Author: Mark Lutz
Publisher: O'Reilly, 4th Edition, 2010
Aimed at: Beginners to Python through to advanced
Pros: Updated to Python 3
Cons: Too long and too repetitive
Reviewed by: Ian Elliot
No book should be this big. It is as simple as that. What could any author have to say that remains coherent after 1632 pages? What programming topic could possibly need that many words expended on it? Either the author has a life-long wish to write an encylopedia or the publisher is using a busineess model where more pages equals more profit. It has to be admitted that give its size it isn't over-priced but it is extremely unlikely you are going to read a significant proportion of this rambling tome.
I'm not even going to try to provide a full overview of what it contains.
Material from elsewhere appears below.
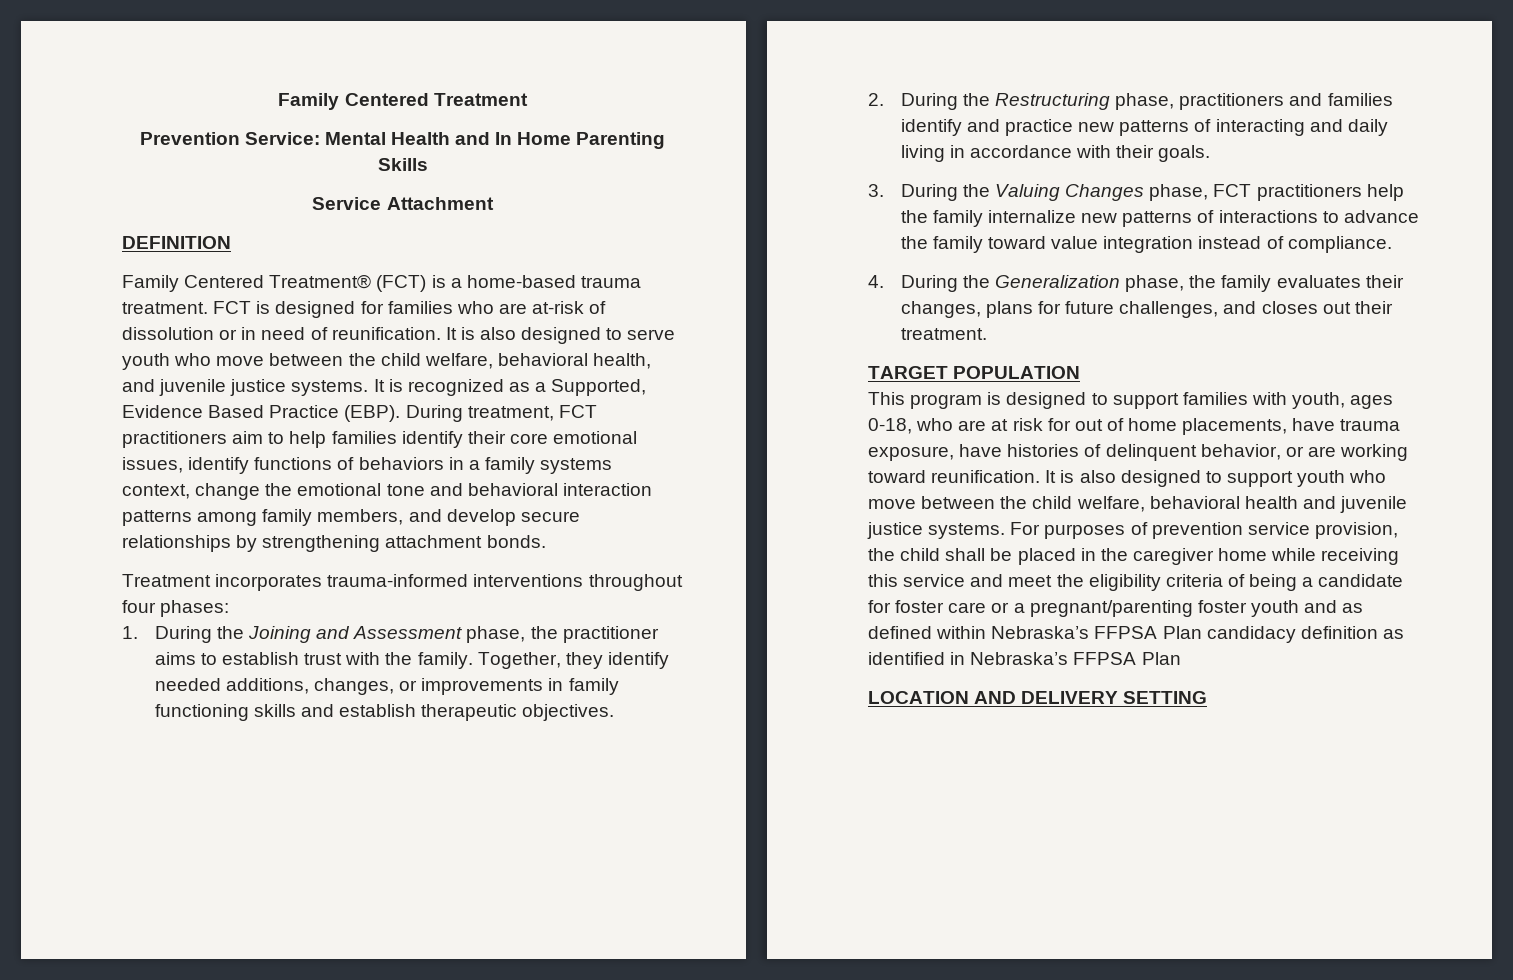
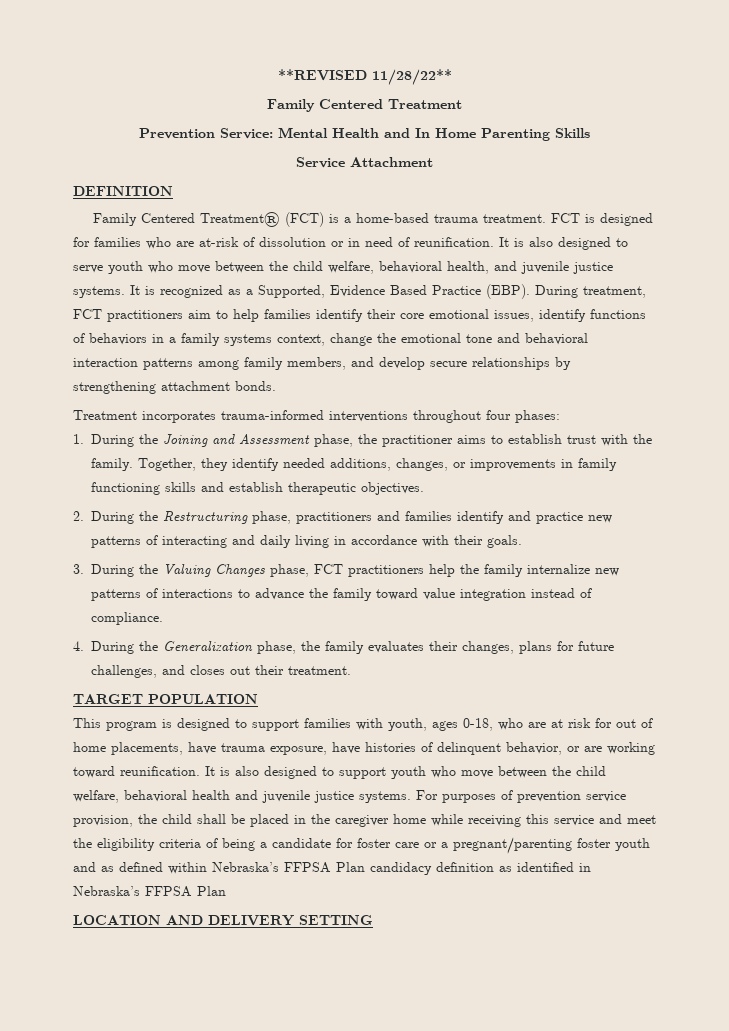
+ **REVISED 11/28/22**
It is important that you know that it covers Python 3.x and if you want something that covers earlier versions look for earlier editions.
The book is divided into six parts:
- The Beginning - an intro to Python
- System Programming
- GUI Programming
- Internet Programming
- Tools and Techniques
- The End - Python and the development cycle
The big problem with the book is that it often rambles its way through topics without much idea of where it is going or why it is starting where it is. It often reads like a stream of consciousness discussion of programming topics in Python. A lot of the book isn't really about Python its about some computer science or system topic that is then explained using Python. This is, of course, why the book is so big. The overall effect is intimidating and this is far from begin a beginners book despite the weak attempts at humour. It also isn't particularly an advanced Python programmers book either because it majors on providing examples, lots of poorly explained examples.
The style is also very verbose with a great deal of working around repeated examples and iterations to get to the point that is being made. The overall effect is to make the simple and easy seem difficult and boring.
Of course if you like encyclopedic collections of the worlds knowledge then you might feel some comfort by having this on your bookshelf (make sure its strong enough). My final verdict is that this book proves that bigger isn't better.